– Филуметьев, говоришь?.. Не слыхал, – заметил Никанор, привлеченный особой ноткой, скользнувшейся в голосе при произнесении имени. – Знакомый, что ли?
   – Как тебе сказать? Вернее бывший знакомый... – странно уклонился Вадим. – Сейчас собирается в поездку одну, и, возможно, мне придется стать ему попутчиком... В том же направлении, одним словом!
   Движимый тайной потребностью еще раз удостовериться в чем-то, он безошибочно поднял скомканный, один из множества, листок из-под стола и, разгладив ладонью, по-гурмански, с головой набочок, перечитывал его сверху вниз и наоборот.
   – А что, интересная вещь? – справился Никанор в правильной догадке, что все тут далеко неспроста.

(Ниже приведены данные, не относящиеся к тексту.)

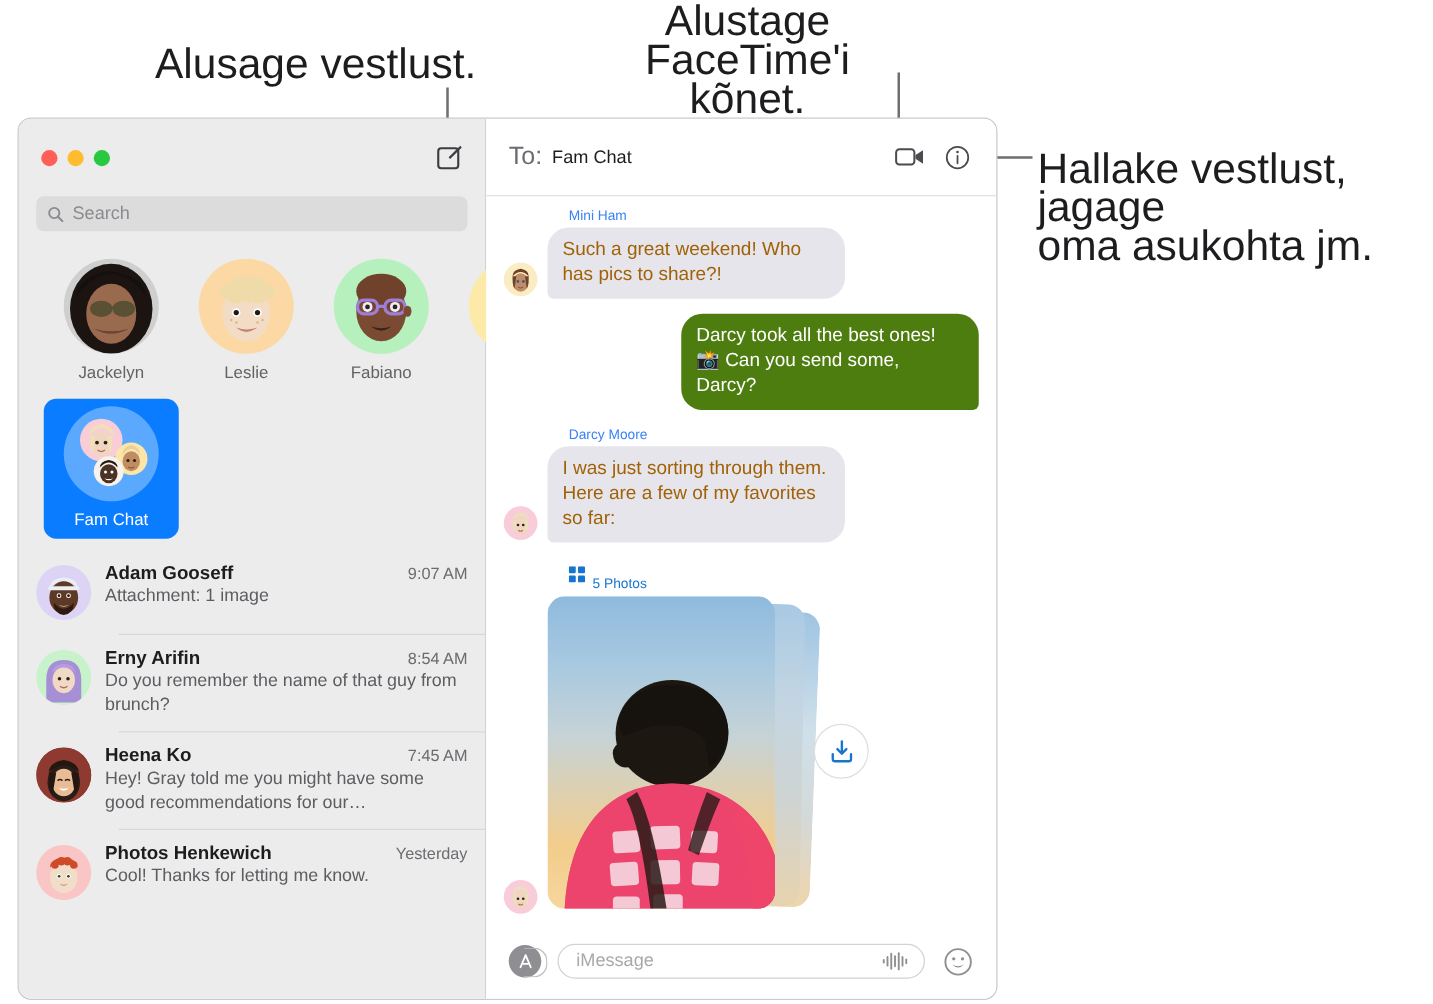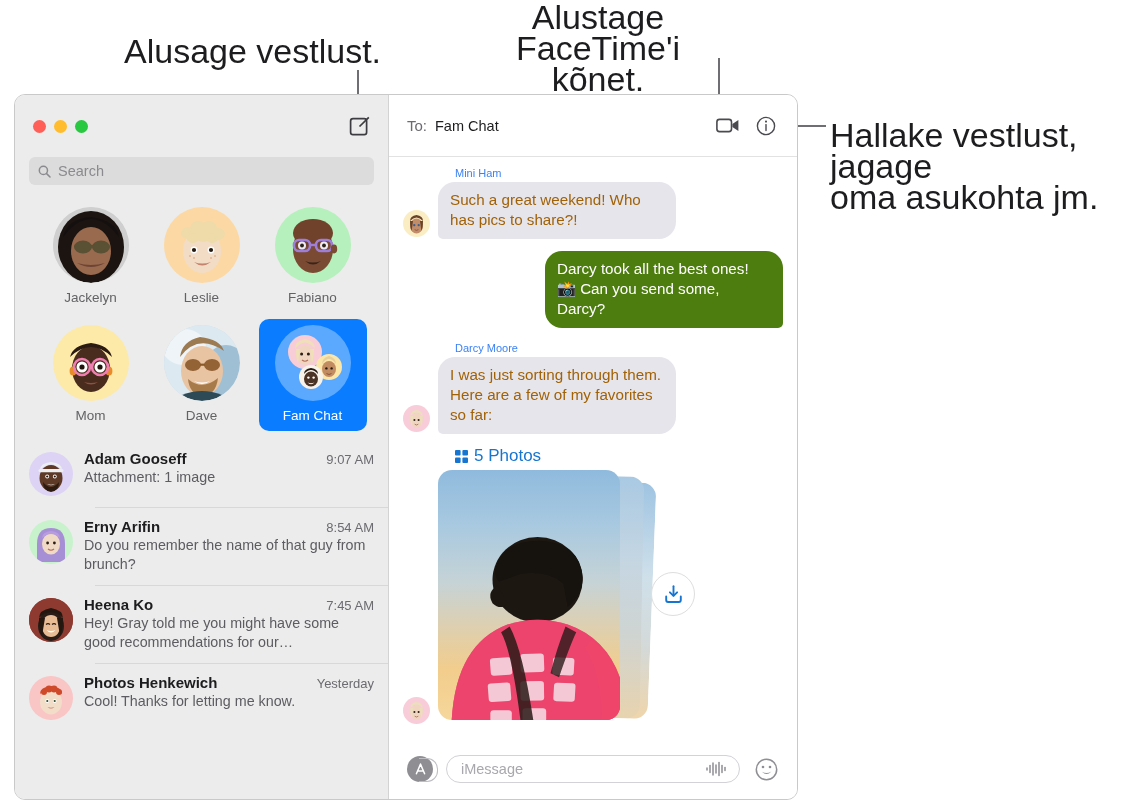--- a/index.html
+++ b/index.html
@@ -71,21 +71,21 @@
     gap: 7px; padding: 0 9px;
   }
   #search-field .ph {
     color: #8b8b8f; font-size: 14.5px;
   }
 
   
   #pinned {
     padding: 16px 20px 6px 20px;
     display: grid;
-    grid-template-columns: repeat(3, 1fr);
+    grid-template-columns: repeat(5, 1fr);
     row-gap: 6px;
     justify-items: center;
   }
   .pin {
     width: 108px;
     display: flex; flex-direction: column; align-items: center;
     padding: 6px 0 8px 0;
     border-radius: 10px;
   }
   .pin.selected { background: #0a7cff; }
@@ -138,21 +138,21 @@
     background: #ffffff;
     display: flex; flex-direction: column;
     position: relative;
   }
   #chat-header {
     height: 62px; flex: 0 0 62px;
     border-bottom: 1px solid #e2e2e2;
     display: flex; align-items: center;
     padding: 0 16px 0 18px; gap: 8px;
   }
-  #chat-header .to-label { font-size: 15px; color: #6b6b70; }
+  #chat-header .to-label { font-size: 20px; color: #6b6b70; }
   #chat-header .to-value { font-size: 14.5px; color: #1d1d1f; }
   #chat-header .spacer { flex: 1; }
   .hdr-icon {
     width: 30px; height: 28px;
     display: flex; align-items: center; justify-content: center;
   }
 
   #messages {
     flex: 1; overflow: hidden;
     padding: 10px 14px 4px 14px;
@@ -193,21 +193,21 @@
     border-bottom-left-radius: 12px;
     clip-path: polygon(0% 100%, 100% 100%, 0% 0%);
     z-index: -1;
   }
 
   
   .photos-label {
     display: flex; align-items: center; gap: 6px;
     margin-left: 52px; margin-top: 6px; margin-bottom: 4px;
   }
-  .photos-label .txt { color: #1675d1; font-size: 17px; }
+  .photos-label .txt { color: #1675d1; font-size: 11px; margin-top: 15px; }
   .grid-icon { width: 13px; height: 13px; display: block; }
 
   .attach-row { display: flex; align-items: flex-end; gap: 8px; position: relative; }
   .photo-stack {
     position: relative; width: 206px; height: 258px;
     margin-left: 0;
   }
   .stack-card {
     position: absolute; border-radius: 14px; overflow: hidden;
     top: 0; height: 248px;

   – Любопытнейший, не остылый даже документ обоюдного гуманизма, за что ему вскорости, надо думать, и поломают хребет. Странное совпадение обстоятельств. – Оказалось, зашедшая было поутру навестить страдальца баптистская самаритянка подарила Вадиму найденный ею на столе у покойного донос, на нее же и написанный прошлой ночью, при последнем, видимо, издыхании. – И начинается знаменательными словами: «...хитрейшая старушка силится подкупить меня милосердием своим, но правда мне дороже». Слабеющей рукой исполнено, но почерк довольно разборчивый... Взглянуть не хочешь?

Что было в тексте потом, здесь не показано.